(Edit difference data)
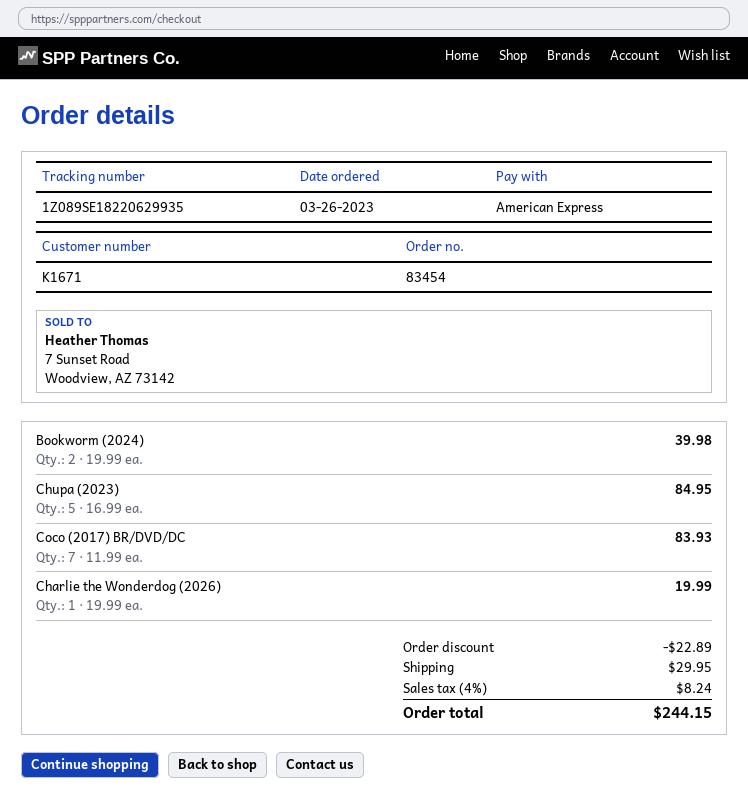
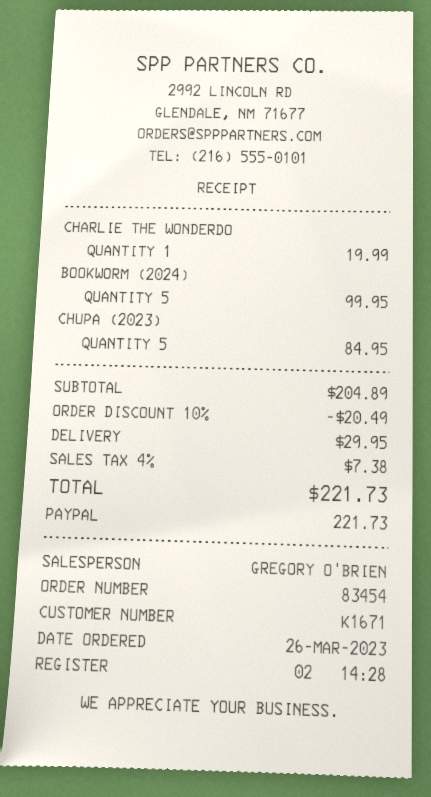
payment method: American Express -> PayPal
Bookworm (2024): 2 for 39.98 -> 5 for 99.95
Coco (2017) BR/DVD/DC: 7 for 83.93 -> none
discount: 22.89 -> 20.49
tax: 4% = 8.24 -> 4% = 7.38
total: 244.15 -> 221.73

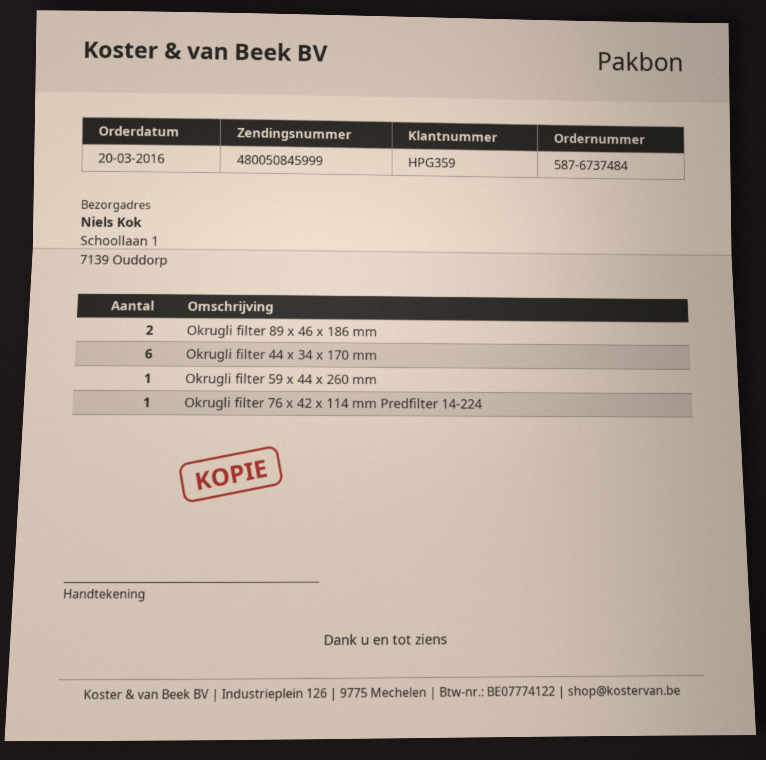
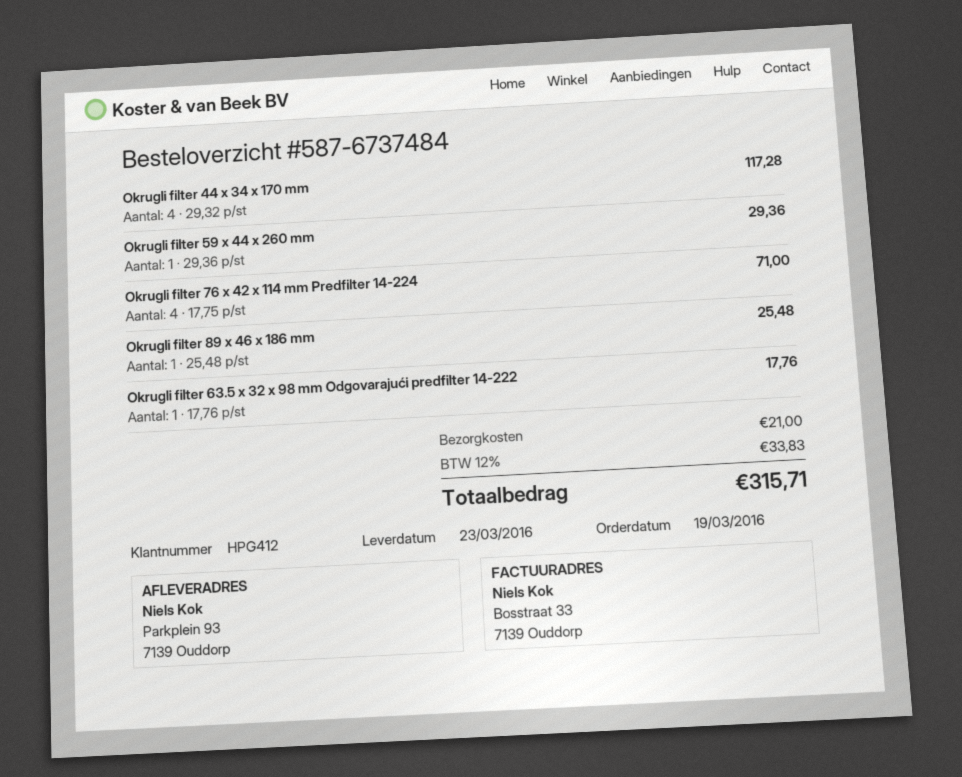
order date: 2016-03-20 -> 2016-03-19
customer number: HPG359 -> HPG412
ship to: Schoollaan 1, 7139 Ouddorp -> Parkplein 93, 7139 Ouddorp
Okrugli filter 89 x 46 x 186 mm: 2 -> 1
Okrugli filter 44 x 34 x 170 mm: 6 -> 4
Okrugli filter 76 x 42 x 114 mm Predfilter 14-224: 1 -> 4
Okrugli filter 63.5 x 32 x 98 mm Odgovarajući predfilter 14-222: none -> 1

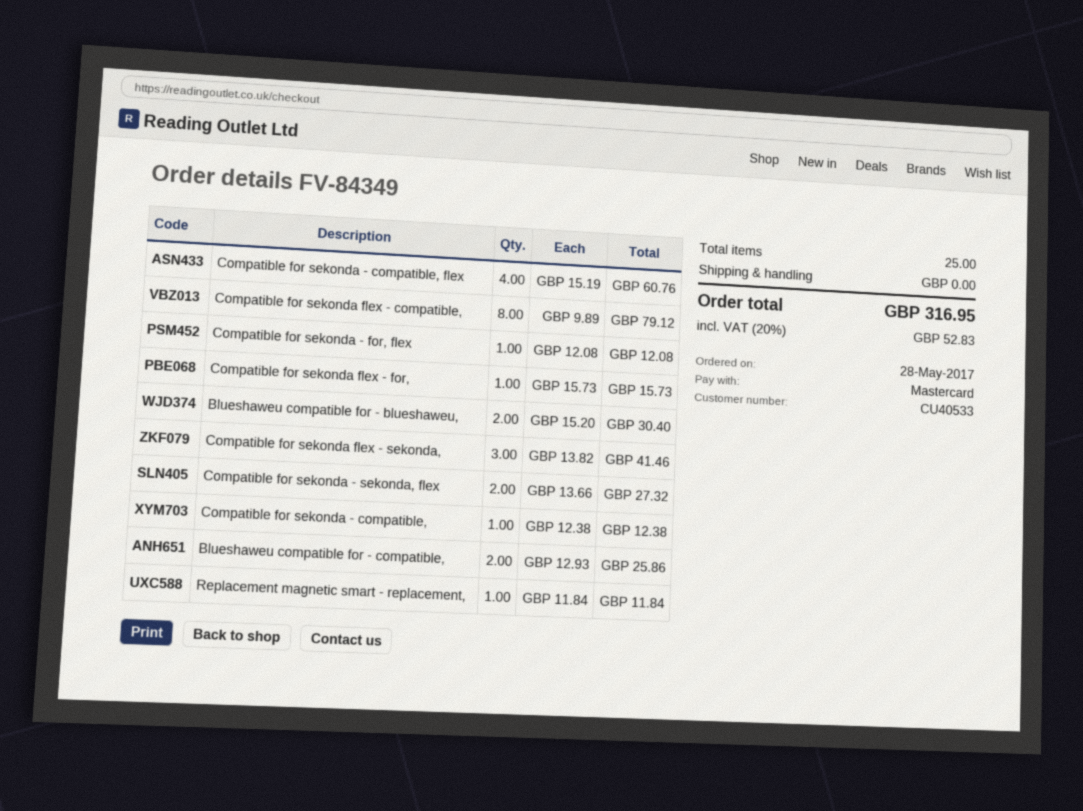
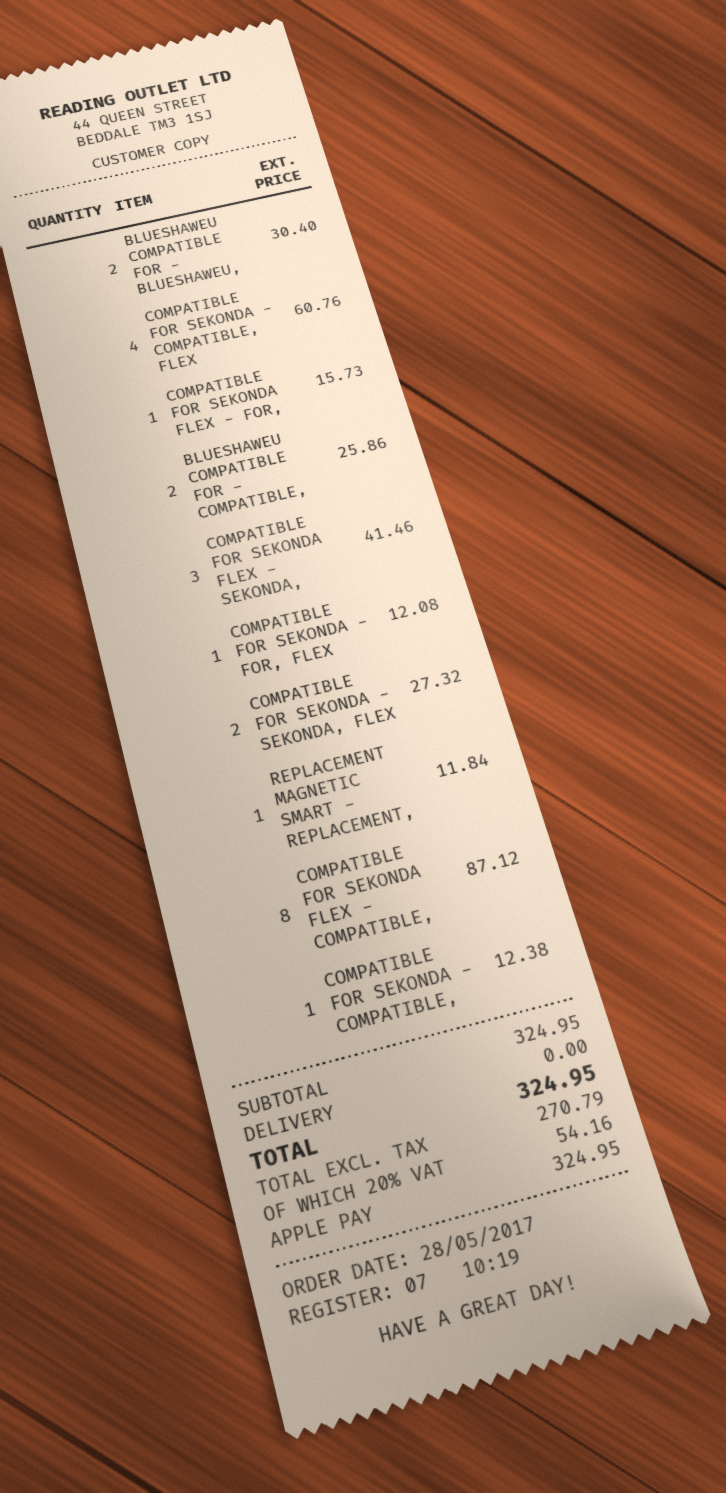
payment method: Mastercard -> Apple Pay
Compatible for sekonda flex - compatible,: 8 for 79.12 -> 8 for 87.12
tax: 20% = 52.83 -> 20% = 54.16
total: 316.95 -> 324.95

*Goal of the exercise*:
The records above must be printed exactly, but the pictures they hold should be omitted.

*Solution to this task*:
payment method: American Express -> PayPal
Bookworm (2024): 2 for 39.98 -> 5 for 99.95
Coco (2017) BR/DVD/DC: 7 for 83.93 -> none
discount: 22.89 -> 20.49
tax: 4% = 8.24 -> 4% = 7.38
total: 244.15 -> 221.73

order date: 2016-03-20 -> 2016-03-19
customer number: HPG359 -> HPG412
ship to: Schoollaan 1, 7139 Ouddorp -> Parkplein 93, 7139 Ouddorp
Okrugli filter 89 x 46 x 186 mm: 2 -> 1
Okrugli filter 44 x 34 x 170 mm: 6 -> 4
Okrugli filter 76 x 42 x 114 mm Predfilter 14-224: 1 -> 4
Okrugli filter 63.5 x 32 x 98 mm Odgovarajući predfilter 14-222: none -> 1

payment method: Mastercard -> Apple Pay
Compatible for sekonda flex - compatible,: 8 for 79.12 -> 8 for 87.12
tax: 20% = 52.83 -> 20% = 54.16
total: 316.95 -> 324.95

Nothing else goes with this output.